Threating interest rise weights retailersFriday, 10 June 2011
European shares fell for a seventh straight day on
Thursday and so did the FashionUnited Top 100, which lost over 16 points in its toughest session to date. European retailers dragged the trading, under pressure on an uninviting consumer spending outlook and banks falling ahead of the European Central Bank's monthly rate-setting decision.
In the FTSE 100 – which ended up by 11 at 5,821-, fashion retailers M&S and Next were among the heaviest fallers, being the latter 0.22% below its Wednesday´s close. Amidst a not precisely propitious climate, the FashionUnited Top 100 Index went down to 1270.12, noting a loss of 16.83 points.
Sports and fashion retailer JD Sports has reported a further decline in trading levels since the start of its financial year, in an interim management statement published today. By the end of the session, the athletic apparel firm lost 0.66%.

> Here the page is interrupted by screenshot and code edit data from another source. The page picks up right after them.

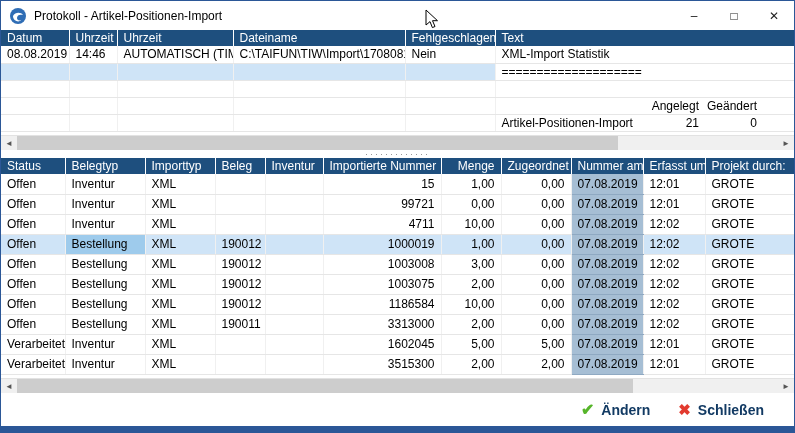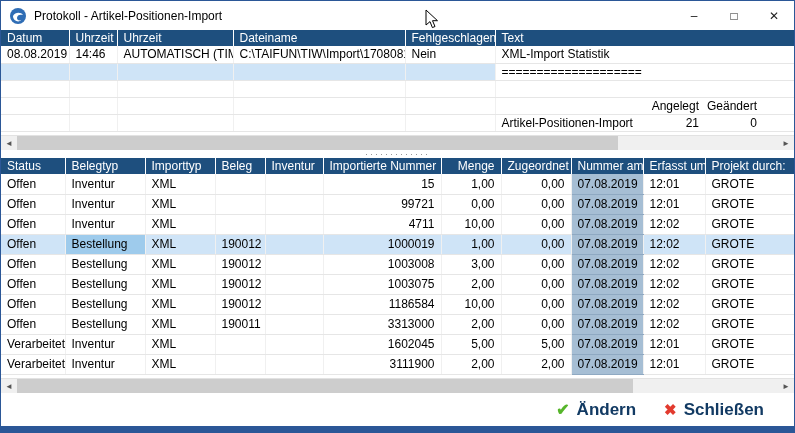--- a/index.html
+++ b/index.html
@@ -314,7 +314,7 @@
             <td>XML</td>
             <td></td>
             <td></td>
-            <td>3111900</td>
+            <td>3515300</td>
             <td>2,00</td>
             <td>2,00</td>
             <td>07.08.2019</td>

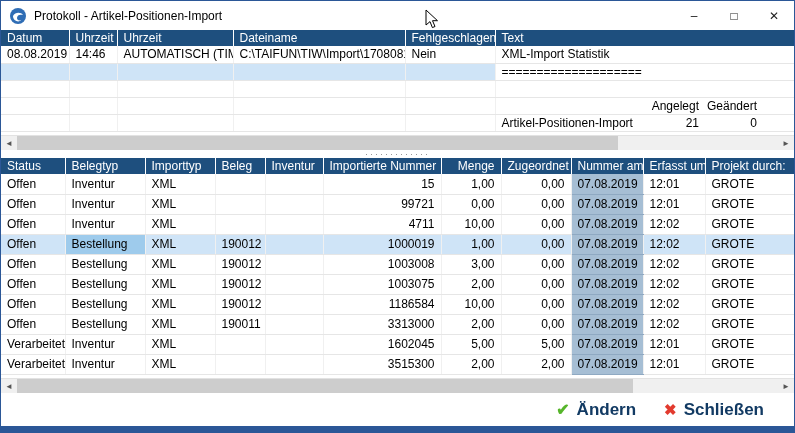--- a/index.html
+++ b/index.html
@@ -43,7 +43,7 @@
   
   .footer { height:33px; flex:0 0 auto; display:flex; align-items:center; justify-content:flex-end; gap:28px; padding-right:30px; background:#fff; }
   .footer-btn { display:flex; align-items:center; gap:7px; cursor:pointer; }
-  .btn-label { font-size:17px; font-weight:700; color:#123a63; }
+  .btn-label { font-size:14px; font-weight:700; color:#123a63; }
   .icon.check { color:var(--check-green,#56b52a); font-size:16px; font-weight:bold; }
   .icon.cross { color:var(--cross-red,#e23a2e); font-size:15px; font-weight:bold; }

In April the firm reported that UK & Ireland like-for-like (LFL) sales for the first eight weeks of its financial calendar to March 26th 2011 dropped 1.2 per cent but in the year to June 4th this has worsened to a decline of 2.8 per cent year-on-year.
Exception made of Hermés International, most of luxury and high end fashion retailers closed in red, including the likes of LVMH or Inditex.
Alien to the British retailers struggling on Thursday were the main French fashion companies, led by the love-hate relationship of LVMH Moet Hennessy Louis Vuitton SA and Hermés International. LVMH finally spoke yesterday, assuring that the largest maker of luxury goods, doesn’t intend to bid for Hermes, the bag maker in which it holds a 20.2 percent stake, an LVMH spokesman said. Hermes shares rose 2.2 percent to 191.95 euros, and LVMH gained 0.7 percent to 116.90 euros.
In the Far East, Tokyo stocks rose Thursday as a slightly weaker yen was enough to push the otherwise lethargic Nikkei Stock Average into positive territory, helped by buying in Fast Retailing Co. Uniqlo clothing chain operator was up 0.92 per cent at 12,000.